# PROBLEM LINK:

Practice

Contest: Division 1

Contest: Division 2

Contest: Division 3

Contest: Division 4

* Author:* iceknight1093

*wasd2401*

**Tester:***iceknight1093*

**Editorialist:**# DIFFICULTY:

TBD

# PREREQUISITES:

Prefix sums or binary search

# PROBLEM:

You’re given strings A and B of the same length, containing the characters `a`

, `b`

, `c`

.

In one move, you can choose any subsequence of A that’s `abc`

and make it `cba`

.

Can A be turned into B?

# EXPLANATION:

Let’s make a couple of observations about the process.

- The
`b`

’s never move from their positions. - The count of each character doesn’t change.

So, if the positions of `b`

’s in A and B don’t match, or the frequencies of their characters don’t match, the answer is immediately `No`

.

Otherwise, note that if A_i \neq B_i at some index, the only possibility is A_i = a and B_i = c, or vice-versa.

Let’s call these (a, c)- and (c,a)-indices respectively.

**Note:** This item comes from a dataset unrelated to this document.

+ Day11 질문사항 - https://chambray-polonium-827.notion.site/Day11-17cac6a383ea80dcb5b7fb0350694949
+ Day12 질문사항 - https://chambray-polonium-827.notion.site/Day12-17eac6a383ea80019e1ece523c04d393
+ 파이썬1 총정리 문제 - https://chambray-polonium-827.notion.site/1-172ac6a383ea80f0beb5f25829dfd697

Let S_1 denote the sorted list of (a,c)-indices, and S_2 denote the sorted list of (c,a)-indices.

Observe that S_1 and S_2 must have the same size, because of the initial conditions that were checked.

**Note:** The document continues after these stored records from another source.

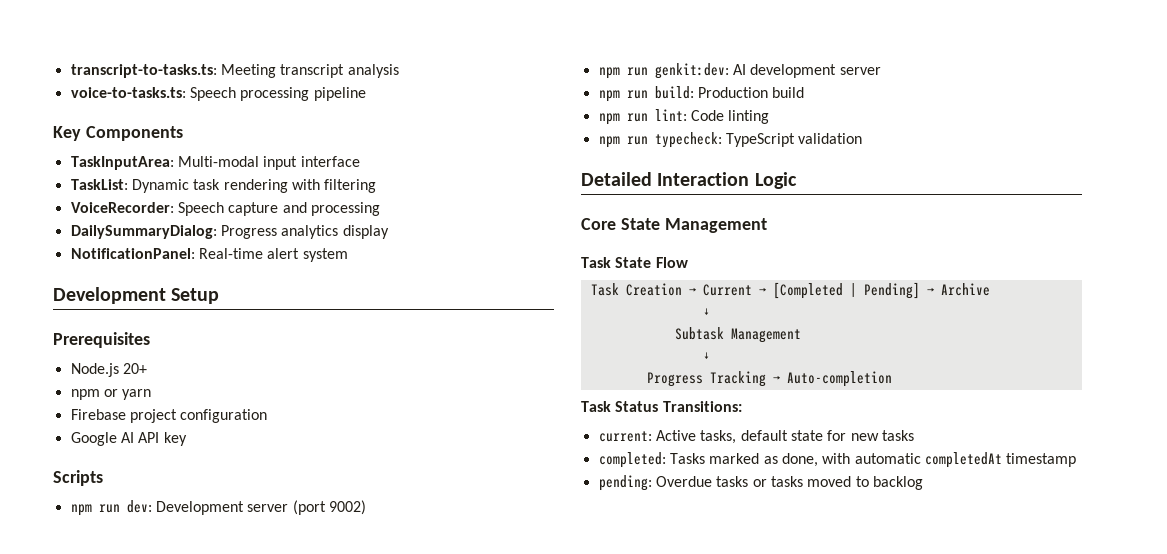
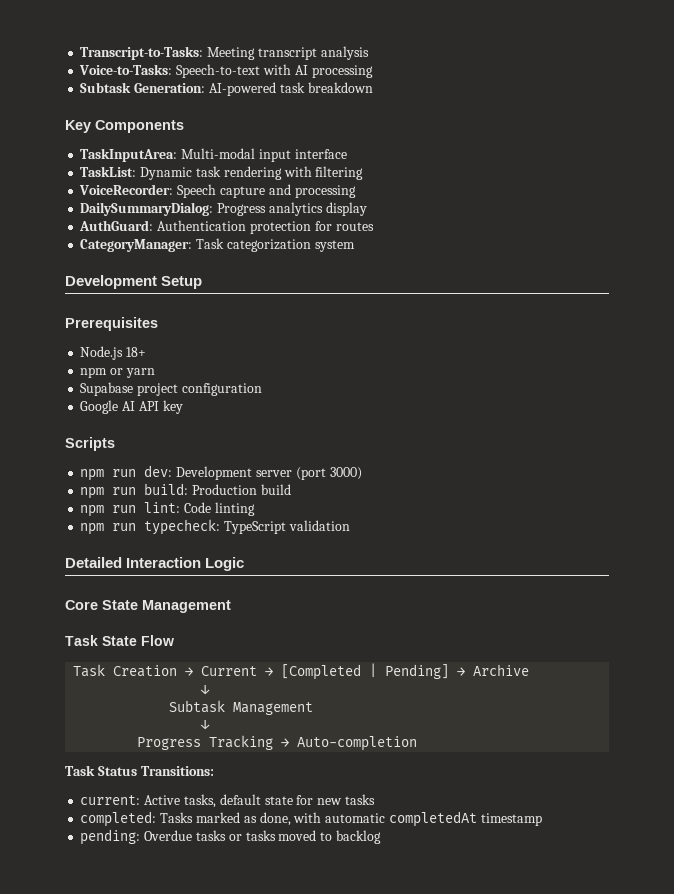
- transcript-to-tasks.ts: Meeting transcript analysis
+ Transcript-to-Tasks: Meeting transcript analysis
- voice-to-tasks.ts: Speech processing pipeline
+ Voice-to-Tasks: Speech-to-text with AI processing
+ Subtask Generation: AI-powered task breakdown
- NotificationPanel: Real-time alert system
+ AuthGuard: Authentication protection for routes
+ CategoryManager: Task categorization system
- Node.js 20+
+ Node.js 18+
- Firebase project configuration
+ Supabase project configuration
- npm run dev: Development server (port 9002)
- npm run genkit:dev: AI development server
+ npm run dev: Development server (port 3000)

Let this common size be k.

Then, the answer is `Yes`

*if and only if*:

- S_1[i] \lt S_2[i] for each 1 \leq i \leq k; and
- There exists a
`b`

between S_1[i] and S_2[i] for each 1 \leq i \leq k.

## Proof

Sufficiency should be obvious: if both conditions hold, it’s possible to swap the values at indices S_1[i] and S_2[i] for each i, which will ‘fix’ both those indices. Repeat for every i and A will equal B.

Now, we prove necessity.

First, suppose S_1[i] \gt S_2[i] for some i.

Consider the *smallest* i for which this happens.

Look at the prefix of A and B of length S_2[i] here. Observe that in this prefix, A will contain exactly one `c`

more than B.

However, our operation can only move `c`

’s left; meaning the number of `c`

’s in this prefix can only increase - so A will always have strictly more `c`

’s in this prefix than B. This means they can never be made equal!

Finally, suppose S_1[i] \lt S_2[i] for every i.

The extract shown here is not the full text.